Les habitans de la France, considérés en masse, sans distinction de castes, avaient, en 1788, pour 24 millions et demi de personnes, 1200 millions de revenus territoriaux, qui payaient à l’état 324 millions et demi ou 27 pour cent. En outre, les consommations étaient frappées de taxes, montant à 200 millions, ou 25 pour cent. En sorte que les impôts payés à l’état s’élevaient à 624 millions ou plus de moitié de produit foncier. Les redevances au clergé, les logemens militaires et les dommages qu’ils causaient, les chasses royales, la corvée, la milice, chargeaient, de plus, les communes de 400 millions. La masse des impôts montait à un milliard 25 millons ; elle égalait la moitié de toute espèce de revenu, et grevait de 42 francs chaque habitant du royaume, lui laissant pour tous les besoins, pendant l’année, une somme de 48 francs ou 13 centimes par jour.

Sous l’empire de cet ordre de choses, la France ne comptait vers la fin de la dynastie des Valois qu’une population de 15 millions ; et les deux tiers de son territoire étaient incultes[1].

Elle n’avait sous Louis xv, en 1760, que 20 millions d’habitans ; et près de la moitié de la surface était en friche[2].

Enfin, lorsqu’en 1792, elle possédait déjà une population de 26 millions d’hommes, un quart de son étendue ou 13 millions d’hectares, faisant 6,700 lieues carrées, était occupé par des marais, des landes et des broussailles. Pour trois lieues de terrains utiles, il y avait des terrains abandonnés ayant une lieue carrée de surface, et dont l’ensemble formait, dans l’intérieur de ce beau pays, un désert grand comme la Pologne[3].

Ces faits expliquent comment alors, dans le cours de trois années, il y avait périodiquement une année de disette ou de famine dans l’une des contrées les plus fertiles de l’Europe.

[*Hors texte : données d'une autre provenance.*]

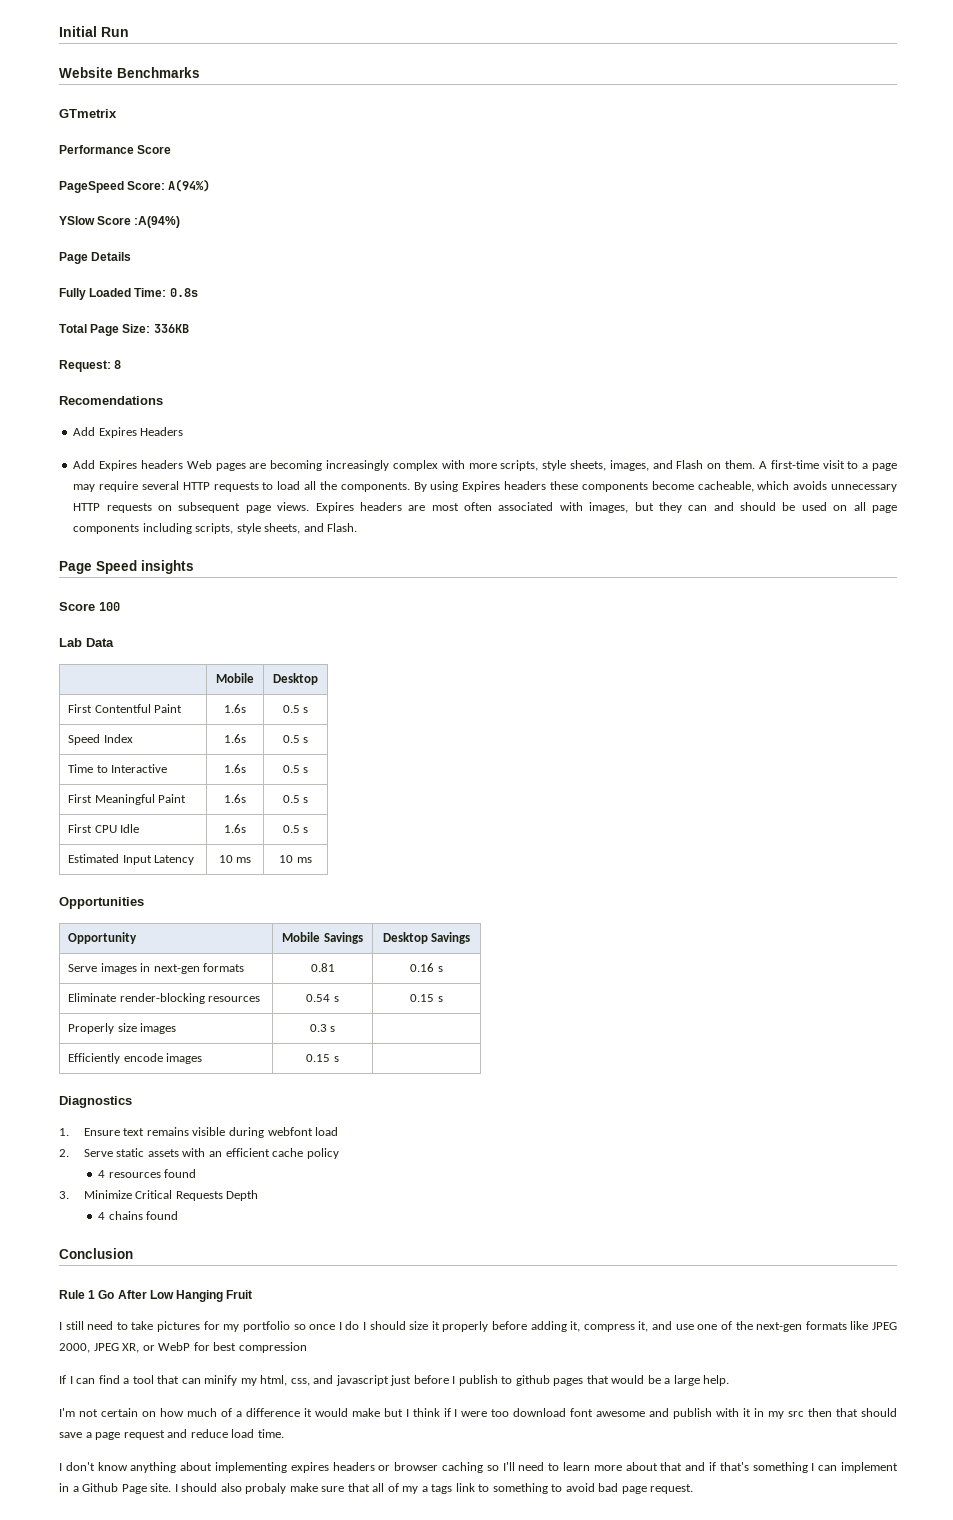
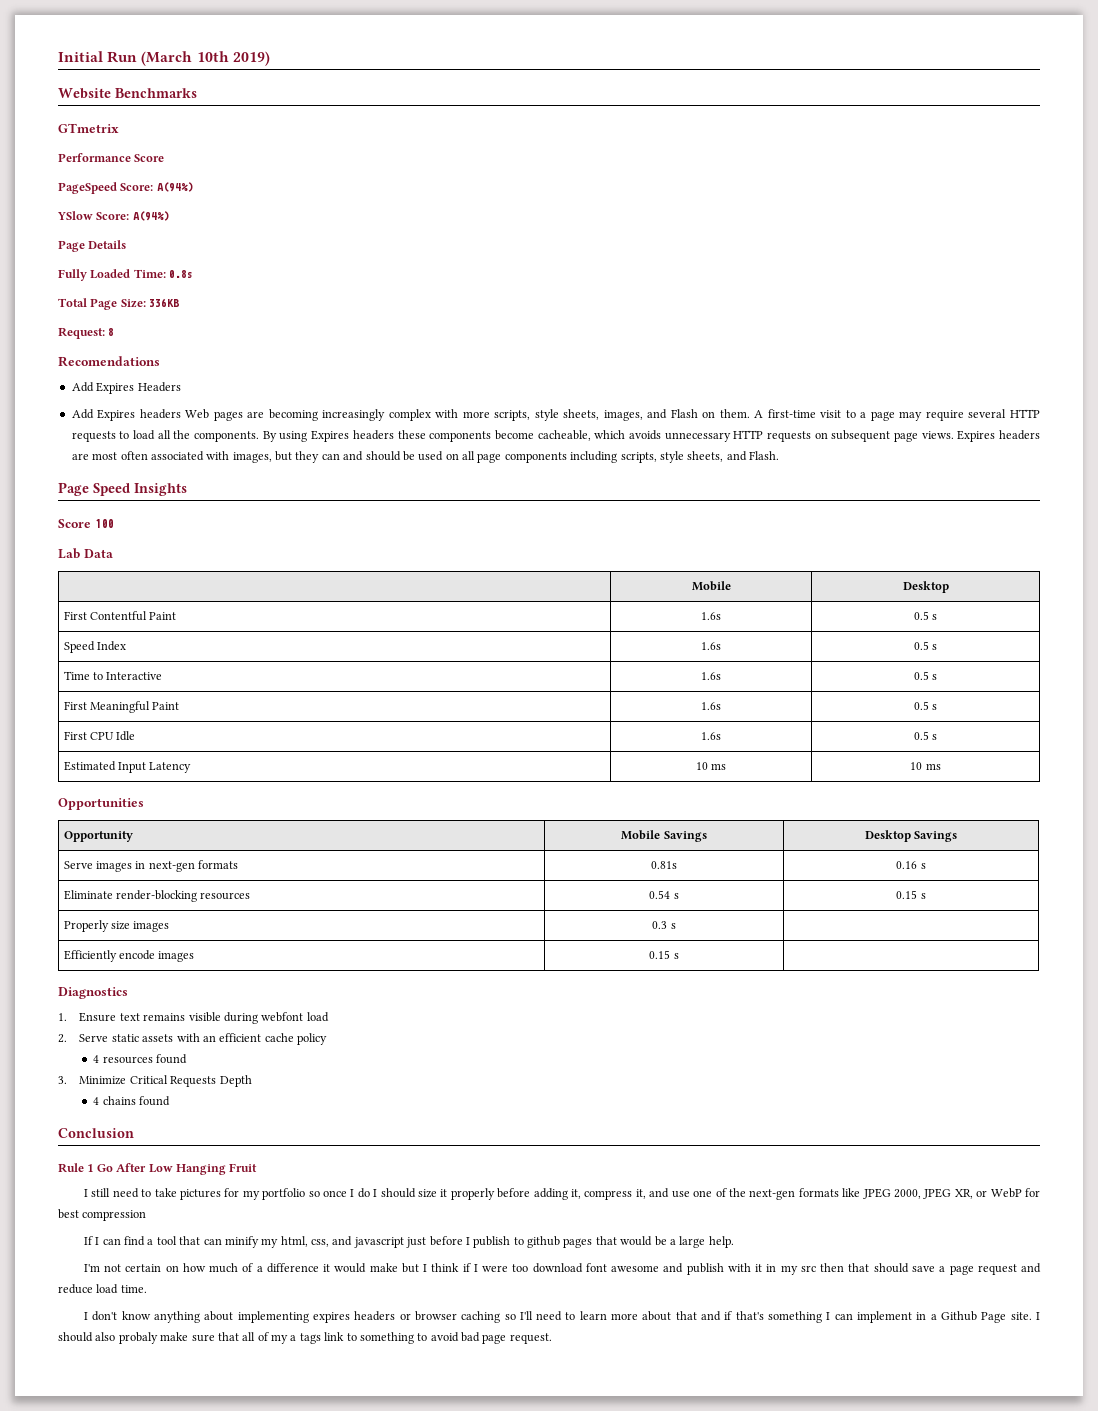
(129, 32) none -> [141,51,270,66] (March 10th 2019)
[97,216,181,228] Score :A(94%) -> [96,211,169,221] Score: A(94%)
[141,560,194,574] insights -> [134,483,187,496] Insights
[310,963,335,972] 0.81 -> [651,861,677,869] 0.81s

Nous venons de montrer ce que la France était devenue en quatorze siècles, sous l’influence prolongée des institutions féodales et de la puissance temporelle du sacerdoce, nous rechercherons une autre fois quels sont, dans la France nouvelle, les élémens de la société, tels qu’ils sont sortis de la révolution.


A. Moreau de Jonnès.
  1. Le duc de Nevers et Jean Bodin.
  2. Forbonnais. Dénombrement officiel. Tupigny, p. 3.
  3. Roland. Rapport à la convention, 1er janvier 1793.